Holliday is an immensely likeable character with a warm stage demeanour and a hard-to-resist range of facial expressions. Playing a heightened version of himself at a therapy session, the show delves into Holliday’s neurotic mind and pulls out a string of quick-fire sketches. Over an hour, he covers a range of topics, including living back at home with his mother, his impending 30th birthday, and the Doomsday clock. He even throws in a few ‘adverts’ here and there.

Like all sketch shows, it’s a hit and miss affair with a 50 per cent success rate, which, for a first outing, is a pretty decent result. The pick of the bunch centres around a relaxation tape which taps into Holliday’s endless ability to be joyfully silly. Other winners include a PR type trying to boost the number of followers Jesus has on Instagram, a cutting skit on applying for minimum wage jobs, and a first day as an usher in the middle of medieval war. Notably absent, however, are most of the characters he delivers online, which would have been a welcome addition.

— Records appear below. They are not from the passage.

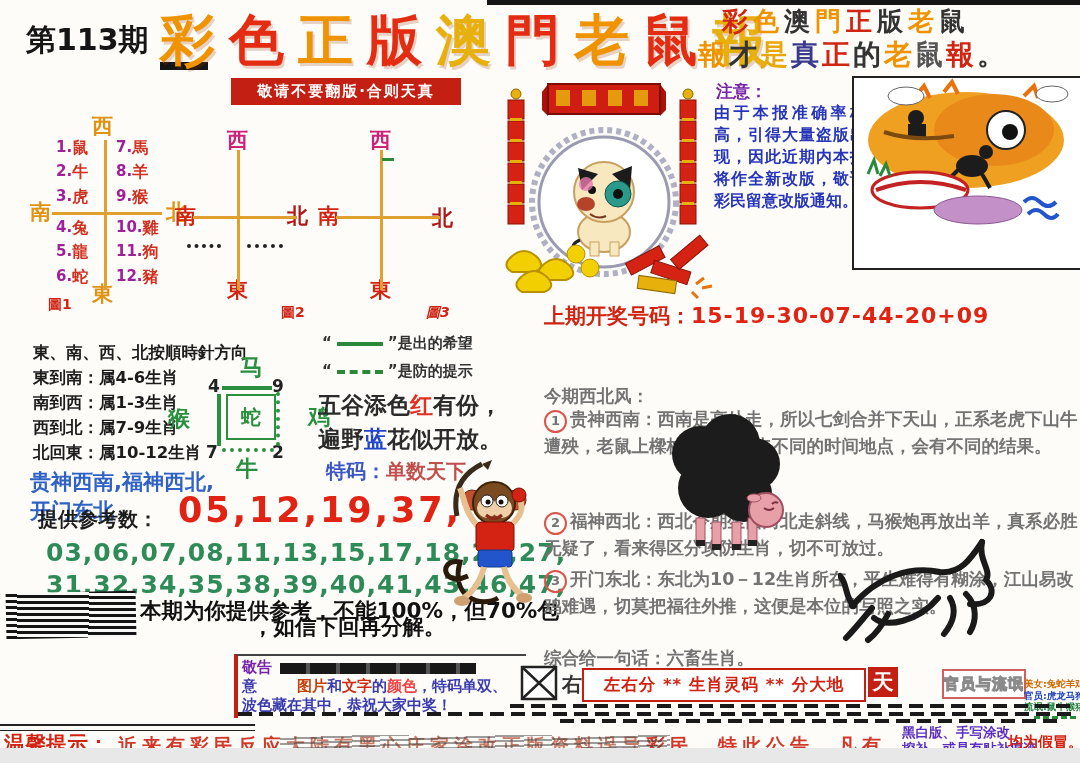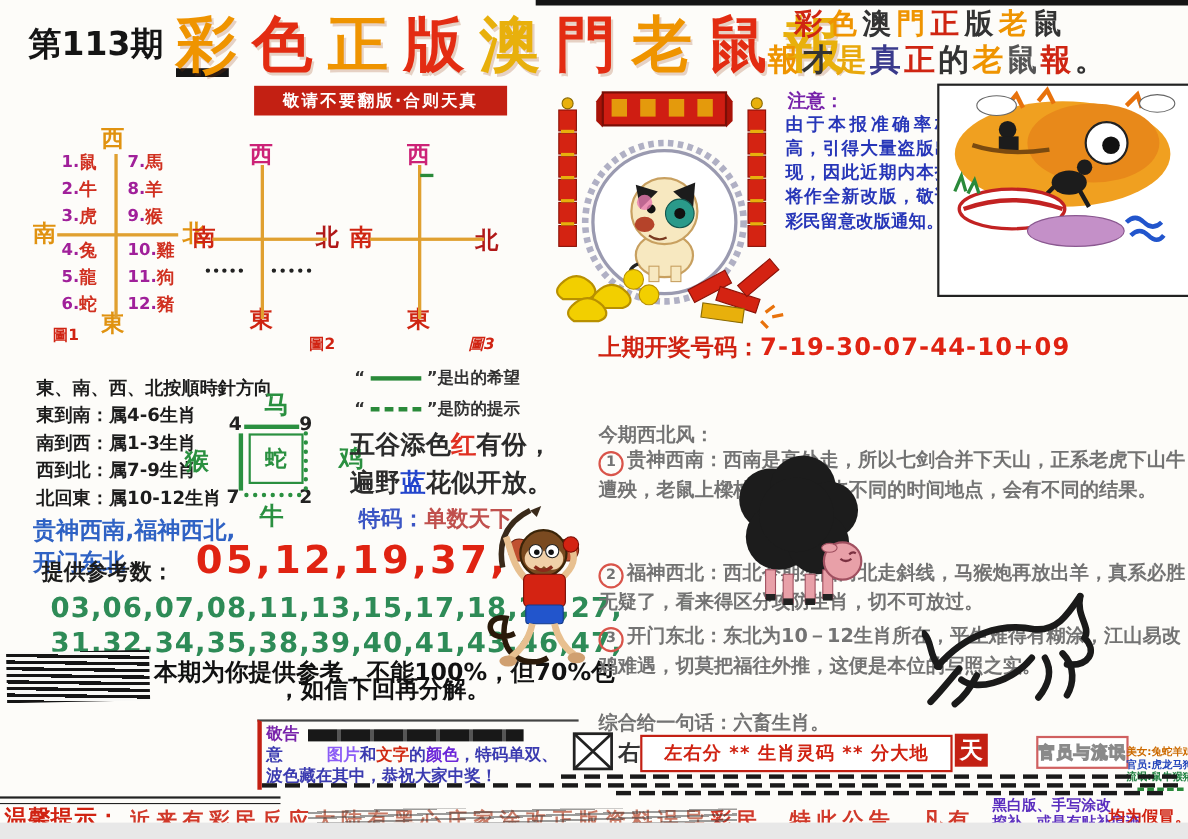--- a/index.html
+++ b/index.html
@@ -254,7 +254,7 @@
 
   <div class="abs nw" style="left:544px;top:302px;display:flex;align-items:baseline;">
     <span class="b" style="font-size:21px;color:#d02312;">上期开奖号码：</span>
-    <span class="b" style="font-size:22px;color:#e02312;letter-spacing:1px;">7-19-30-07-44-10+09</span>
+    <span class="b" style="font-size:22px;color:#e02312;letter-spacing:1px;">15-19-30-07-44-20+09</span>
   </div>
 
   <div class="abs rules" style="left:33px;top:340px;">

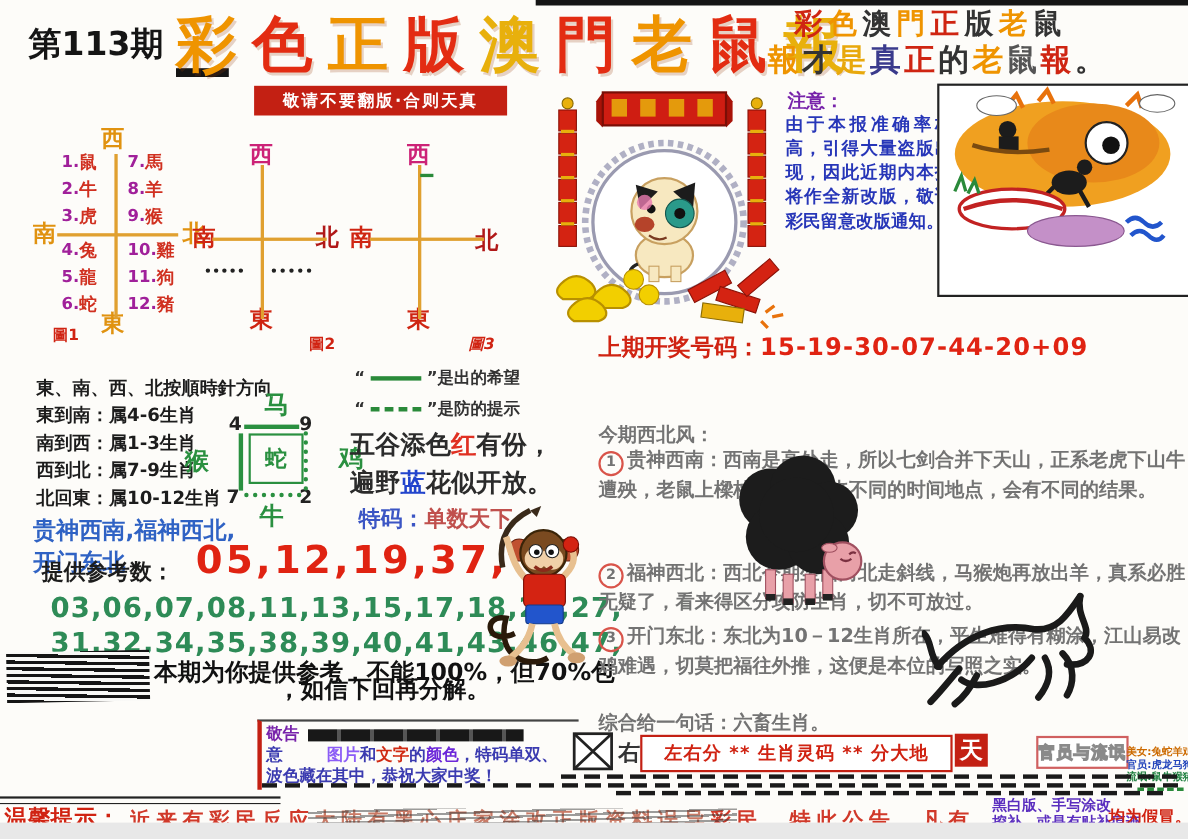--- a/index.html
+++ b/index.html
@@ -389,7 +389,7 @@
       <span class="b" style="font-size:15px;color:#7722aa;">敬告</span>
       <span style="width:196px;height:11px;margin:2px 0 0 8px;background:repeating-linear-gradient(90deg,#181818 0 26px,#555 26px 30px);"></span>
     </div>
-    <div class="seg15"><span style="color: rgb(59, 59, 176);">意</span><span style="color: #8b5cf6; padding-left: 40px;">图片</span><span style="color: rgb(59, 59, 176);">和</span><span style="color: rgb(208, 42, 18);">文字</span><span style="color: rgb(59, 59, 176);">的</span><span style="color: #6d28d9;">颜色</span><span style="color: rgb(59, 59, 176);">，特码单双、</span></div>
+    <div class="seg15"><span style="color: rgb(59, 59, 176);">意</span><span style="color: #c2410c; padding-left: 40px;">图片</span><span style="color: rgb(59, 59, 176);">和</span><span style="color: rgb(208, 42, 18);">文字</span><span style="color: rgb(59, 59, 176);">的</span><span style="color: #6d28d9;">颜色</span><span style="color: rgb(59, 59, 176);">，特码单双、</span></div>
     <div class="seg15"><span style="color: rgb(59, 59, 176);">波色</span><span style="color: rgb(59, 59, 176);">藏在其中，恭祝大家中奖！</span></div>
   </div>
 

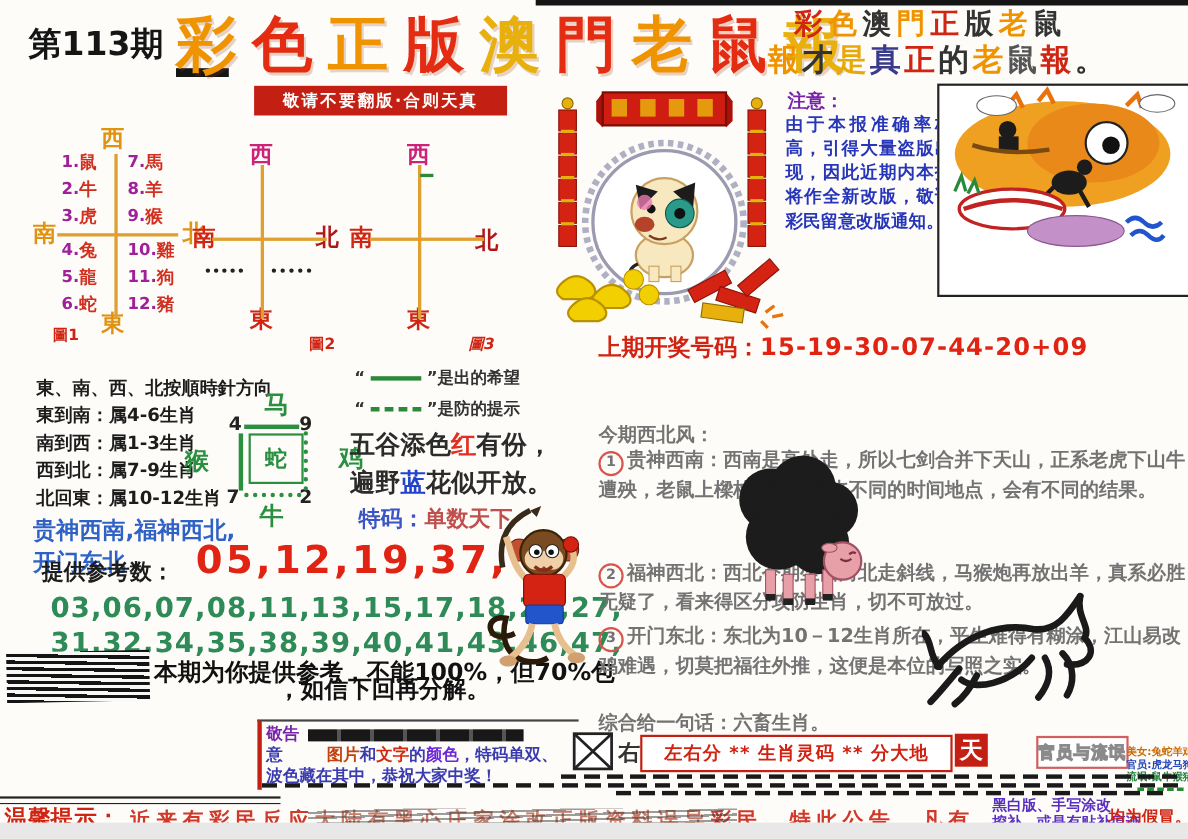--- a/index.html
+++ b/index.html
@@ -389,7 +389,7 @@
       <span class="b" style="font-size:15px;color:#7722aa;">敬告</span>
       <span style="width:196px;height:11px;margin:2px 0 0 8px;background:repeating-linear-gradient(90deg,#181818 0 26px,#555 26px 30px);"></span>
     </div>
-    <div class="seg15"><span style="color: rgb(59, 59, 176);">意</span><span style="color: #c2410c; padding-left: 40px;">图片</span><span style="color: rgb(59, 59, 176);">和</span><span style="color: rgb(208, 42, 18);">文字</span><span style="color: rgb(59, 59, 176);">的</span><span style="color: #6d28d9;">颜色</span><span style="color: rgb(59, 59, 176);">，特码单双、</span></div>
+    <div class="seg15"><span style="color: rgb(59, 59, 176);">意</span><span style="color: #c2410c; padding-left: 40px;">图片</span><span style="color: rgb(59, 59, 176);">和</span><span style="color: rgb(208, 42, 18);">文字</span><span style="color: rgb(59, 59, 176);">的</span><span style="color: #ef4444;">颜色</span><span style="color: rgb(59, 59, 176);">，特码单双、</span></div>
     <div class="seg15"><span style="color: rgb(59, 59, 176);">波色</span><span style="color: rgb(59, 59, 176);">藏在其中，恭祝大家中奖！</span></div>
   </div>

Paul HollidayA trio of actors help to keep Holliday on track, notably Kane D Allen, but it sometimes felt like they were there more for moral support rather than to bolster the sketches. Where Holliday shines is being able to make an immediate connection with his audience. He doesn’t really need an ensemble and sometimes you just wanted more direct pieces from the man himself. Perhaps the safety in numbers approach was the result of a lack of confidence to go it alone for this debut. But the best moments were definitely his solo flights of fancy.

At times, the show felt a little all over the place and unformed. As a result, it lacked pace, which may have been fuelled by the nervousness of the cast when a sketch wasn’t getting the laughs they expected. Certainly, director Alexi Papadopoulos should have done some judicious trimming with the scripts, particularly one where Holliday attempts to perform two of the weaker skits simultaneously.

However, Holliday didn’t outstay his welcome and even began to hoover the space before the end to ensure a quick get out. All in all, a promising start.